旧フランステレコムのディディエ・ロンバール元CEOら当時の経営陣によるモラルハラスメントで2年間で35人もの大量の従業員が相次いで自殺した問題で、2019年5月6日にパリの裁判所で裁判が始まりました。
裁判の行方には、実業界・労働組合・労働問題の専門家らも高い関心を寄せているそうです。
1.モラルハラスメントの具体的内容
2008年から2009年の2年間という短期間に35人もの自殺者が出たのは驚きです。
中でも、「従業員の自殺19件、自殺未遂12件、うつ病を発症しての病気休職も発生」した8件のケースが焦点となっているようです。
その中には会社側の「恐怖経営」を告発する遺書を残して自殺した技術者の男性(51)や、同僚たちの目の前で窓から飛び降りた女性従業員(32)も含まれています。
旧フランステレコムは、2004年に民営化しましたが、これに伴って大々的な事業再編とリストラが行われました。
検察当局は、希望退職者を募る目的で会社側とロンバール被告が、従業員の不安をかき立てる方針を導入して、自殺を選択せざるを得ないほど精神的に追い詰めたと考えているようです。
2.日本での課題
私の若いころには「セクシャルハラスメント」「パワーハラスメント」「モラルハラスメント」などの言葉は存在しませんでした。

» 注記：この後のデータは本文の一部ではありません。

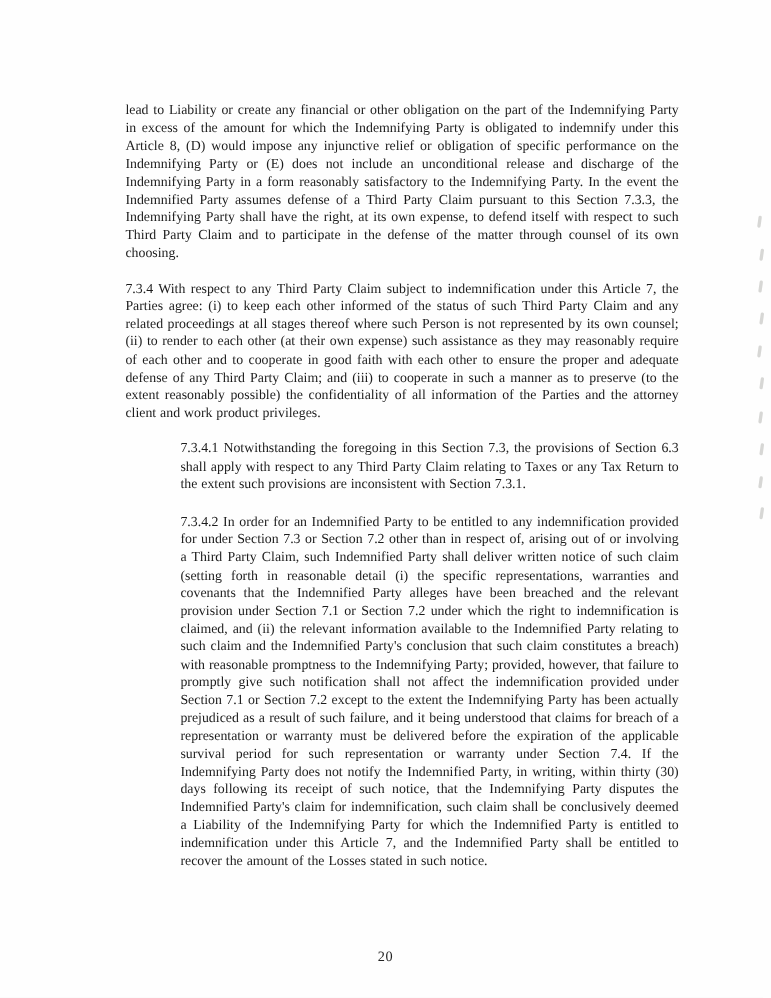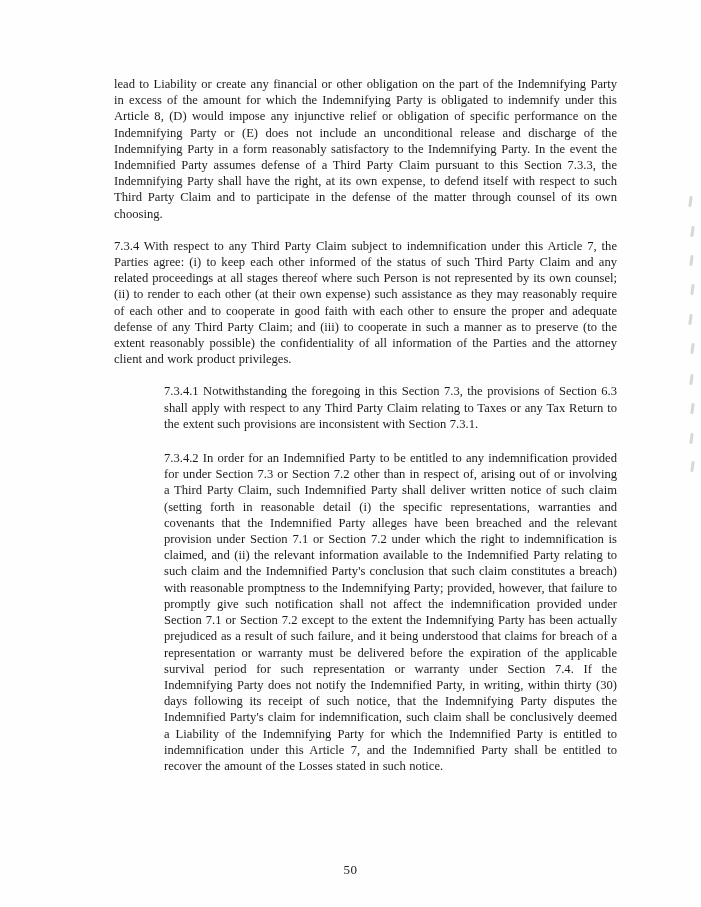"lead to Liability or create" .text-block { top: 76px -> 92px }
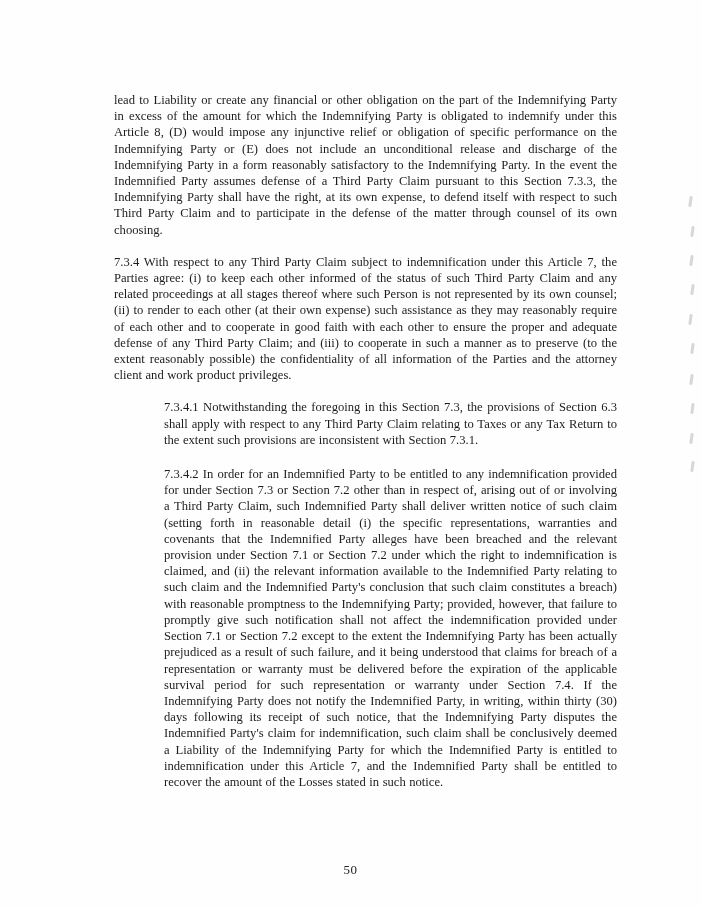"50" div.page-number { text: 50 -> 20 }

戦前の理不尽な「絶対主義的天皇制」ほどではないにしても、人事権を持つ会社の上司の権限は絶大で、「命令と服従」の考え方が支配していたと言っても過言ではありません。逆らえば、低い人事評価をされたり、左遷されかねません。
最近は、コンプライアンス遵守が叫ばれる中で、建前上は各種ハラスメントの根絶を宣言している企業が多いように見えます。

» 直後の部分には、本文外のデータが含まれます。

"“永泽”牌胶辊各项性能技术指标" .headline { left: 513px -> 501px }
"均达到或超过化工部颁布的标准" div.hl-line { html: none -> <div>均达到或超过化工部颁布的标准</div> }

しかし、「建前と本音」は異なりますので、学校での「いじめによる自殺問題」と同様、「実態把握」が必要です。
3.刑事罰の明文化の必要性
私は、「いじめ」と同様、「セクシャルハラスメント」「パワーハラスメント」「モラルハラスメント」はそう簡単にはなくならないと思っています。
ですから、そういう事態が起こった場合に、責任者を公正かつ厳格に処罰出来る「刑事責任を定めた法整備」が急務だと私は思います。民事上の「損害賠償請求権」を認めるだけでは抑止力として不十分だと思います。
麻生財務大臣がいみじくも「セクハラ罪という罪はない」と発言しましたが、そういう考え方が今でも存在するのは、刑事責任を定めた法整備が行われていないからです。
「罪刑法定主義」ですから、刑法に定められた「暴行」「傷害」「脅迫」「強要」「強制わいせつ」「名誉棄損」「侮辱」などの罪に該当しない場合でも、「セクハラ」「パワハラ」「モラハラ」について犯罪成立の構成要件をきちんと明確化した特別刑法を制定すべきではないでしょうか?
つい先日も、芦屋市役所で50代の男性幹部が複数の職員に対して数年間にわたってパワハラをしていた事実が発覚しました。市議会で議員が質問をしましたが、市側は「個別の事案については答えられない」の一点張りで、質問が打ち切られました。
この事案などは、学校での「いじめ問題」と同じ構図で、市役所の保身体質がはしなくも露呈した感じがします。やはり当該幹部を告訴ないし告発でもしなければ、問題の解決の糸口はつかめないと思います。そして最終的には加害者を罰する法整備が不可欠だと思います。
いずれにしても、今回のフランスのこの裁判の行方に注目したいと思います。